Однажды в Африке… (Луцков) - страница 63


Комлев спустился с мостика около полуночи, а капитан остался там, видимо, до рассвета. Он все еще не очень доверял ночное судовождение своим двум помощникам, досадливо отгоняя мысль о том, что будет после его ухода с судна. Он понимал, что ведет себя глупо и что с «Лоалой» надо прощаться уже сейчас, чтобы это не стало долгим и мучительным прощанием, которое никому не нужно, а ему просто вредно. Комлеву было как-то неловко оставлять капитана одного, но он не мог предложить себя в качестве вахтенного штурмана. С его стороны, это была бы неслыханная самонадеянность.

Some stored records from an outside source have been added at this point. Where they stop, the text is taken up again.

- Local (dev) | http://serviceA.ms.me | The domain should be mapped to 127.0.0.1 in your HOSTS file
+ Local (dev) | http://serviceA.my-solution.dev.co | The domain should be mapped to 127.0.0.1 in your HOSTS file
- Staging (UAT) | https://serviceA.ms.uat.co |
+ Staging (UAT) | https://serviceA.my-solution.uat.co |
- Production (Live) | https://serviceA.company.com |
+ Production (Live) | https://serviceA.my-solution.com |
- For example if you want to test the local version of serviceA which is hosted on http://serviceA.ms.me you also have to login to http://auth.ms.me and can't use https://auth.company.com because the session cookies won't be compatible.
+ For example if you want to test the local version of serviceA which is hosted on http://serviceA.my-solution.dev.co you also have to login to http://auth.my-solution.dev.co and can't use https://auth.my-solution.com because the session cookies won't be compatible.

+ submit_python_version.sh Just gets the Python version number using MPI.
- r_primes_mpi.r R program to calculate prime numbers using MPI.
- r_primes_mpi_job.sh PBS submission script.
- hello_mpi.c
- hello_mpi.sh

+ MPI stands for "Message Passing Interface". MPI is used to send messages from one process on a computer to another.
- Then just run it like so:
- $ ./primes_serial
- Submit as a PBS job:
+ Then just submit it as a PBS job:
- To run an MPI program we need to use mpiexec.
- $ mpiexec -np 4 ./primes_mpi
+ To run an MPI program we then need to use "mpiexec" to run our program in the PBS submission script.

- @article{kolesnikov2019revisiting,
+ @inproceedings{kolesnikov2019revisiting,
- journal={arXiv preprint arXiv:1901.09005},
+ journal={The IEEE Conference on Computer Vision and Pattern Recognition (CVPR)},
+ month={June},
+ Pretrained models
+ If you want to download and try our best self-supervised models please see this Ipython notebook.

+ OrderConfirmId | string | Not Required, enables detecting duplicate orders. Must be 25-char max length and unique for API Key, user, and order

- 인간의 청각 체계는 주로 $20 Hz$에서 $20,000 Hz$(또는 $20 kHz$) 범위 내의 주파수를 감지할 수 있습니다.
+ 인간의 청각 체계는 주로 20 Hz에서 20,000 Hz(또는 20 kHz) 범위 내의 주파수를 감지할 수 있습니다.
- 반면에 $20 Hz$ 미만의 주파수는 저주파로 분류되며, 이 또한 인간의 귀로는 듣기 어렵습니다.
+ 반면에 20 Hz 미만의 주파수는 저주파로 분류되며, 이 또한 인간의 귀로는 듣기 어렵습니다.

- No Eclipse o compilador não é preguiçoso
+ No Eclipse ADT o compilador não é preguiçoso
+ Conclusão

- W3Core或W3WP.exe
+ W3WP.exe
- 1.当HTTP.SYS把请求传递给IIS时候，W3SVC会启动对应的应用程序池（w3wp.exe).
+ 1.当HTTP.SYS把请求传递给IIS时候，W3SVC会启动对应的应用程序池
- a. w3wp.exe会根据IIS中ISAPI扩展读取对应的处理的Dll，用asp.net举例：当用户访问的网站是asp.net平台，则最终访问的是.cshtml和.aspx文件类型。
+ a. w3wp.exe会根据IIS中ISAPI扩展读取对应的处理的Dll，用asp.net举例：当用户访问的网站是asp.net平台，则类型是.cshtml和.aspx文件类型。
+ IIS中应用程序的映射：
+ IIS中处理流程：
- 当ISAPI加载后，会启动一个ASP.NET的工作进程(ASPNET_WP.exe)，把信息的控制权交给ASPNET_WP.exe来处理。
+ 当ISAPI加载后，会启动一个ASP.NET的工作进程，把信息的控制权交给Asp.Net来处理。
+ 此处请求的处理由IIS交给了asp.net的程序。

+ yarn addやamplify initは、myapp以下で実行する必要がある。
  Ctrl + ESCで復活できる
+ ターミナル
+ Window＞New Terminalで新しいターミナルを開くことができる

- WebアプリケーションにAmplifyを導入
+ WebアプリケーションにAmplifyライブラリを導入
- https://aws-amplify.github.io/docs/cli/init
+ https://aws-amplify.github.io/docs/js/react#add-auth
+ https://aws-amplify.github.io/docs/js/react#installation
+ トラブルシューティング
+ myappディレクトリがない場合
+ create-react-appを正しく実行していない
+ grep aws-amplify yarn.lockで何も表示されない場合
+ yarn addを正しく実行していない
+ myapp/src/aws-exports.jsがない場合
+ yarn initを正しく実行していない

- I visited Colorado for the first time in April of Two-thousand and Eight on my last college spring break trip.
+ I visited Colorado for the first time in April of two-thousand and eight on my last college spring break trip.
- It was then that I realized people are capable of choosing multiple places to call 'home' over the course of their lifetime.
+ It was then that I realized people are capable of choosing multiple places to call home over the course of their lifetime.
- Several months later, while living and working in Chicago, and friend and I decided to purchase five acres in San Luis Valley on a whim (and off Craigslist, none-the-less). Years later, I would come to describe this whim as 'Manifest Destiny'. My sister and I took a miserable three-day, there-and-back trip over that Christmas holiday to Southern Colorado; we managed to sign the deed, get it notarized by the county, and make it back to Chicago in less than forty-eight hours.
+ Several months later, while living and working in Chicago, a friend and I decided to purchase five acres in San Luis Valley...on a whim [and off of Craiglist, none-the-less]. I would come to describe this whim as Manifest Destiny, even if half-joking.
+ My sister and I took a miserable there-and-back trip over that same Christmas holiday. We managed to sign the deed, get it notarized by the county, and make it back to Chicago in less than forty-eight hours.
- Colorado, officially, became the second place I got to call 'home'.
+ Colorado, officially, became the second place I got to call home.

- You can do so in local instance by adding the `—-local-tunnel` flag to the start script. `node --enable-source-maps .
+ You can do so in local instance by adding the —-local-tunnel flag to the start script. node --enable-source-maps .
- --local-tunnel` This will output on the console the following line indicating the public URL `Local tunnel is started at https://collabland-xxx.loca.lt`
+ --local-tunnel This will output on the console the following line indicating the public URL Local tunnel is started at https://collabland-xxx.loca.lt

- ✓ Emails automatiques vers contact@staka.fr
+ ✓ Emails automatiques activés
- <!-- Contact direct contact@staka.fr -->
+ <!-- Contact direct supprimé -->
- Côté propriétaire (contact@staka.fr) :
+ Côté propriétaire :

Комлев решил сходить к себе в каюту, принять душ, переодеться в повседневную темно-синюю форму, так как белую носили только днем, и потом постоять на мостике еще пару часов, постигая особенности ночного движения по этой загадочной для него реке.

Колеса ритмично взбивали воду, скрытые от глаз боковыми надстройками, и слегка сотрясали корпус судна. На палубе было почти прохладно и не очень темно. Небо расчистилось, и луна, хотя и в последней четверти, светила еще довольно ярко. Комлев закрыл за собой дверь каюты и почувствовал, как слабый порыв ветра охолодил его мокрые волосы на затылке, будто чья-то рука коснулась их с пугающей бесцеремонностью. А когда он вышел из жилого коридора, рядом с ним возник, словно из ниоткуда, этот невысокий туземец в рубашке и шортах, кажется босой, и начал что-то глухо и сбивчиво говорить ему на лулими, показывая рукой в сторону кормы. Он также пытался объяснить это и на английском. Из всего, сказанного ему на двух языках, Комлев понял, что кто-то с ним хочет увидеться, но так, чтобы не знали другие. Он кивнул в знак того, что он туда пойдет, и человек этот тотчас же бесшумно исчез на слабо освещенной палубе, словно юркнул в какую-то щель, как ящерица.

На кормовой части «Лоалы» давно было оборудовано место для перевозимых пароходом автомашин, которые въезжали на борт с правой стороны, для чего там убиралось леерное ограждение. Его металлические стойки имели отверстия сверху и посредине, и в них был пропущен тонкий стальной тросик. Они не были глухо прикреплены к палубе. Комлев обратил на это внимание, еще когда впервые ступил на палубу парохода. Перед въездом на нее автомашин стойки заваливались путем поворота стопорного рычага на главной и неподвижной стойке, которая была ближе к кормовой надстройке.

Комлев прошел мимо застывших в дремотной неподвижности автомобилей, они уже успели остыть за долгий вечер, и от некоторых слегка потягивало бензином. Нигде не слышалось ничьих голосов — только звук работающих колес и шум проносящейся вдоль бортов воды. И тогда внезапно, как в каком-то страшном сне, кто-то, видимо, до этого сидевший на корточках, стал подниматься перед Комлевым, и в полутьме слабо блеснула сталь длинного широкого ножа, которым сельские туземцы рубят стебли кукурузы и проса и прорубают дорогу в зарослях. Внешне он тоже был похож на сельского жителя или просто рядился под него. На нем была (что тогда успел заметить Комлев) рубашка поверх длинной набедренной повязки, смахивающая на юбку, — обычная мужская одежда в деревне.